CVE-2026-28895 is a security vulnerability discovered in Apple’s iOS and iPadOS operating systems, specifically affecting devices with the Stolen Device Protection feature enabled. This feature is designed to protect sensitive applications by gating access behind biometric authentication methods such as Face ID or Touch ID. However, due to insufficient verification checks in the authentication logic, an attacker who gains physical access to the device can bypass these biometric gates by entering the device passcode, thereby gaining unauthorized access to Protected Apps that should otherwise require biometric confirmation. The vulnerability stems from a flaw in how the system validates the passcode in the context of biometric gating, allowing the passcode to override biometric restrictions improperly. Apple addressed this issue in iOS and iPadOS version 26.4 by implementing improved checks that ensure biometric gating cannot be bypassed using the passcode alone. The vulnerability does not appear to be exploited in the wild at this time. Exploitation requires physical possession of the device and knowledge or successful guessing of the passcode, which limits remote or large-scale exploitation but poses a significant risk in scenarios involving device theft or loss. This vulnerability affects all versions prior to 26.4, and impacts both iPhones and iPads running vulnerable iOS or iPadOS versions. The flaw undermines the confidentiality and integrity of protected applications, potentially exposing sensitive user data or corporate information stored within these apps.

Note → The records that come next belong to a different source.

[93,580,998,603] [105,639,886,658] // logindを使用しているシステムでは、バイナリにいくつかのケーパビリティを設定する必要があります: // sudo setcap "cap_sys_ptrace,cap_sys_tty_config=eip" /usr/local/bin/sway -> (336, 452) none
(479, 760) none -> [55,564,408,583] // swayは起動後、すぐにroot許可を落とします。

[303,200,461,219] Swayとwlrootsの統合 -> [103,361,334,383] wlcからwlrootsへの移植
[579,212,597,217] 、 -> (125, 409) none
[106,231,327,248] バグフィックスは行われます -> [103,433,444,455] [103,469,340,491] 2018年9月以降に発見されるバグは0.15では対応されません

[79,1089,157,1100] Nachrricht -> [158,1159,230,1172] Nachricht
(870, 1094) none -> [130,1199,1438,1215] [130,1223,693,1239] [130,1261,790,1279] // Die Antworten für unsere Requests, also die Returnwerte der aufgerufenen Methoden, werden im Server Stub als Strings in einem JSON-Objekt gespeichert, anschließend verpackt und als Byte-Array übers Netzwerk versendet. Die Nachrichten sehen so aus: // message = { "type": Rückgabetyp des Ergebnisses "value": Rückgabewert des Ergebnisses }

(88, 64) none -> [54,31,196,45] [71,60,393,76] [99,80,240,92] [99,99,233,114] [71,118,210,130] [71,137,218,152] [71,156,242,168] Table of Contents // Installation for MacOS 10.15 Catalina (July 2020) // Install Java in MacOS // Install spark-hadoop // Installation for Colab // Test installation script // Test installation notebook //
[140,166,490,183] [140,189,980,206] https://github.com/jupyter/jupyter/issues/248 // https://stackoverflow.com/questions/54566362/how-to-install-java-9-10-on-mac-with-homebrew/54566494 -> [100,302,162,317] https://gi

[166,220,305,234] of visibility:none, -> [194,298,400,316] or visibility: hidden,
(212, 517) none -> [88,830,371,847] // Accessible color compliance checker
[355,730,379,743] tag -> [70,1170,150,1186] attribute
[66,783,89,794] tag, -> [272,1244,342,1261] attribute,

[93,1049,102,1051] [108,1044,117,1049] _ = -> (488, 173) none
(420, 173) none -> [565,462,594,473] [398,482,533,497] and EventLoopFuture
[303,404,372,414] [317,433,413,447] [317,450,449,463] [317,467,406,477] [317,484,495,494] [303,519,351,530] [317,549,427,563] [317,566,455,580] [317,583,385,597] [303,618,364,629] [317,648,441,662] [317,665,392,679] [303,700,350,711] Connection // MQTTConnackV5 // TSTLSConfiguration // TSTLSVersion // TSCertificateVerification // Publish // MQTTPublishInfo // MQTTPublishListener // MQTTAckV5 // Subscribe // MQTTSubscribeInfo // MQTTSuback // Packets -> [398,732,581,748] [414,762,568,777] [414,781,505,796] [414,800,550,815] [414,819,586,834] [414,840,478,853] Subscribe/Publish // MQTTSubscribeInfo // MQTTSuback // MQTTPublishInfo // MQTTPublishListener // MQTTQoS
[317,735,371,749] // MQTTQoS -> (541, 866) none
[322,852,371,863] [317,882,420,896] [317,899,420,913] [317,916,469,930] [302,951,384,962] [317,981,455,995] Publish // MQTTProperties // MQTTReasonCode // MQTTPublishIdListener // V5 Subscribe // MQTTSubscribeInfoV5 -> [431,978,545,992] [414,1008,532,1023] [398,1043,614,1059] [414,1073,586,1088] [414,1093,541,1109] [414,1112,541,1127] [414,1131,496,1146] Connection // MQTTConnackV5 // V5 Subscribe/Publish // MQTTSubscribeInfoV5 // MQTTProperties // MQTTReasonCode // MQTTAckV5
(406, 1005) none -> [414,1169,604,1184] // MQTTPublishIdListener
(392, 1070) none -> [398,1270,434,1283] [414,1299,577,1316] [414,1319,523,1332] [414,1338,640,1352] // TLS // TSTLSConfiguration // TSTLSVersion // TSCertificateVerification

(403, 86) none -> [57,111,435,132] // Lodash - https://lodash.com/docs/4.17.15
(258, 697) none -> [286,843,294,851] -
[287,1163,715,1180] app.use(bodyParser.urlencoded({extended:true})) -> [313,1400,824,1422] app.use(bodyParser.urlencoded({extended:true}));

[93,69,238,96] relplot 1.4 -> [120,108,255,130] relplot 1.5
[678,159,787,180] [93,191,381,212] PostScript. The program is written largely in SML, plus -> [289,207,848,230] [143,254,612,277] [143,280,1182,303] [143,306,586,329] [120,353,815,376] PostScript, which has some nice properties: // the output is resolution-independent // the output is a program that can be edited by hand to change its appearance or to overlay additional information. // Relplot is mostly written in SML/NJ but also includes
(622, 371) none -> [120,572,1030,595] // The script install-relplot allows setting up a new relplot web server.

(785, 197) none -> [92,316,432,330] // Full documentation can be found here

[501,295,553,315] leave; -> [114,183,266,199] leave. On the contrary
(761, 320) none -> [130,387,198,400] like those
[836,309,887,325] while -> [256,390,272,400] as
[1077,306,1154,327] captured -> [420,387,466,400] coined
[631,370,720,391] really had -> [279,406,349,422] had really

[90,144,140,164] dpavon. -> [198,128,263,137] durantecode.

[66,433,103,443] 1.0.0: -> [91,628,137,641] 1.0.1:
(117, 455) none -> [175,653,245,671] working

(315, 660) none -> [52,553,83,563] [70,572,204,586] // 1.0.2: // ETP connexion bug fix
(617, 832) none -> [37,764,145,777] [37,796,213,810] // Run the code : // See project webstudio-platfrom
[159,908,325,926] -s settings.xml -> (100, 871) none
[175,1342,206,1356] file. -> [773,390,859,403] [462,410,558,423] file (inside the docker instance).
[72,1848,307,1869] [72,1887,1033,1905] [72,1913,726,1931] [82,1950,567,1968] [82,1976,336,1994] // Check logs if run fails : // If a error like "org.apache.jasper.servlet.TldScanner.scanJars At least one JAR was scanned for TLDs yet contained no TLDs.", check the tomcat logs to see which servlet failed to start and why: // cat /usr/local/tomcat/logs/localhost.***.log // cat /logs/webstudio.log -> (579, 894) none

The primary impact of CVE-2026-28895 is unauthorized access to biometrically protected applications on iOS and iPadOS devices when an attacker has physical access and the device passcode. This can lead to exposure of sensitive personal or corporate data, including financial, health, or proprietary information stored within Protected Apps. For organizations, this vulnerability can compromise mobile device management (MDM) policies and data protection strategies that rely on biometric gating as a security layer. The breach of biometric protections reduces user trust in device security and may facilitate further attacks if sensitive credentials or data are accessed. While remote exploitation is not possible, the risk is significant in environments where devices are lost, stolen, or temporarily unattended. The vulnerability could also aid insider threats or attackers with brief physical access. The absence of known exploits in the wild reduces immediate risk, but the potential impact on confidentiality and integrity is high, especially for sectors handling sensitive data such as finance, healthcare, government, and enterprise environments.

To mitigate the risk posed by CVE-2026-28895, organizations and users should promptly update all affected iOS and iPadOS devices to version 26.4 or later, where the vulnerability is fixed. Device management policies should enforce timely OS updates and restrict physical access to devices, especially in high-risk environments. Additionally, organizations should consider implementing stronger passcode policies, such as longer alphanumeric passcodes, to reduce the likelihood of passcode guessing. Employing remote wipe and device tracking capabilities can help mitigate damage if a device is lost or stolen. Users should be educated about the risks of physical device loss and the importance of biometric and passcode security. For highly sensitive applications, consider additional application-level encryption or multi-factor authentication mechanisms beyond device biometrics and passcodes. Regular security audits and penetration testing of mobile device security controls can help identify and remediate similar weaknesses proactively.